◆ **What you are asked to do**
Your answer must be an exact copy of the records below.

Excerpts from a dataset
——————————

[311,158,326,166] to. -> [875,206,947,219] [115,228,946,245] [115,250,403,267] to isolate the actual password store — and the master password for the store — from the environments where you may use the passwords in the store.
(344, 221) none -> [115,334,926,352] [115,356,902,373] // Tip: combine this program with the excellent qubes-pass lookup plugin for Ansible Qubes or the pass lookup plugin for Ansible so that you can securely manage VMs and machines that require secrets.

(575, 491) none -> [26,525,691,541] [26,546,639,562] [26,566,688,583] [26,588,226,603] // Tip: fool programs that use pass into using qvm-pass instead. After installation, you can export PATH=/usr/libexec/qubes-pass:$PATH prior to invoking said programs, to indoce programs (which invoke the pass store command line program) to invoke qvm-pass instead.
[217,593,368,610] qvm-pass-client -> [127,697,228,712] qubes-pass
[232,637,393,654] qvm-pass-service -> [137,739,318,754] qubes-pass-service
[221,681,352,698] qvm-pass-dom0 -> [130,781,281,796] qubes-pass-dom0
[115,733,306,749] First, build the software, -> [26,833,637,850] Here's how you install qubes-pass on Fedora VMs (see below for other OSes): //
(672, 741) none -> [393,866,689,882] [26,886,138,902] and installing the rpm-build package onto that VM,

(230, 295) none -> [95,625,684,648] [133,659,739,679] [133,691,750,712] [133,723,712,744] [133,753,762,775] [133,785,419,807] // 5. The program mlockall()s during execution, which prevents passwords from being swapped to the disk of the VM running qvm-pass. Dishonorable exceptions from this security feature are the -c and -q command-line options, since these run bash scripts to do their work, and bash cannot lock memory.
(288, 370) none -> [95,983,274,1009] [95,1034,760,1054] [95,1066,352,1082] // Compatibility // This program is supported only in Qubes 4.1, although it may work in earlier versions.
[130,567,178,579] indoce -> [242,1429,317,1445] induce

——————————

◆ **Task response**
[311,158,326,166] to. -> [875,206,947,219] [115,228,946,245] [115,250,403,267] to isolate the actual password store — and the master password for the store — from the environments where you may use the passwords in the store.
(344, 221) none -> [115,334,926,352] [115,356,902,373] // Tip: combine this program with the excellent qubes-pass lookup plugin for Ansible Qubes or the pass lookup plugin for Ansible so that you can securely manage VMs and machines that require secrets.

(575, 491) none -> [26,525,691,541] [26,546,639,562] [26,566,688,583] [26,588,226,603] // Tip: fool programs that use pass into using qvm-pass instead. After installation, you can export PATH=/usr/libexec/qubes-pass:$PATH prior to invoking said programs, to indoce programs (which invoke the pass store command line program) to invoke qvm-pass instead.
[217,593,368,610] qvm-pass-client -> [127,697,228,712] qubes-pass
[232,637,393,654] qvm-pass-service -> [137,739,318,754] qubes-pass-service
[221,681,352,698] qvm-pass-dom0 -> [130,781,281,796] qubes-pass-dom0
[115,733,306,749] First, build the software, -> [26,833,637,850] Here's how you install qubes-pass on Fedora VMs (see below for other OSes): //
(672, 741) none -> [393,866,689,882] [26,886,138,902] and installing the rpm-build package onto that VM,

(230, 295) none -> [95,625,684,648] [133,659,739,679] [133,691,750,712] [133,723,712,744] [133,753,762,775] [133,785,419,807] // 5. The program mlockall()s during execution, which prevents passwords from being swapped to the disk of the VM running qvm-pass. Dishonorable exceptions from this security feature are the -c and -q command-line options, since these run bash scripts to do their work, and bash cannot lock memory.
(288, 370) none -> [95,983,274,1009] [95,1034,760,1054] [95,1066,352,1082] // Compatibility // This program is supported only in Qubes 4.1, although it may work in earlier versions.
[130,567,178,579] indoce -> [242,1429,317,1445] induce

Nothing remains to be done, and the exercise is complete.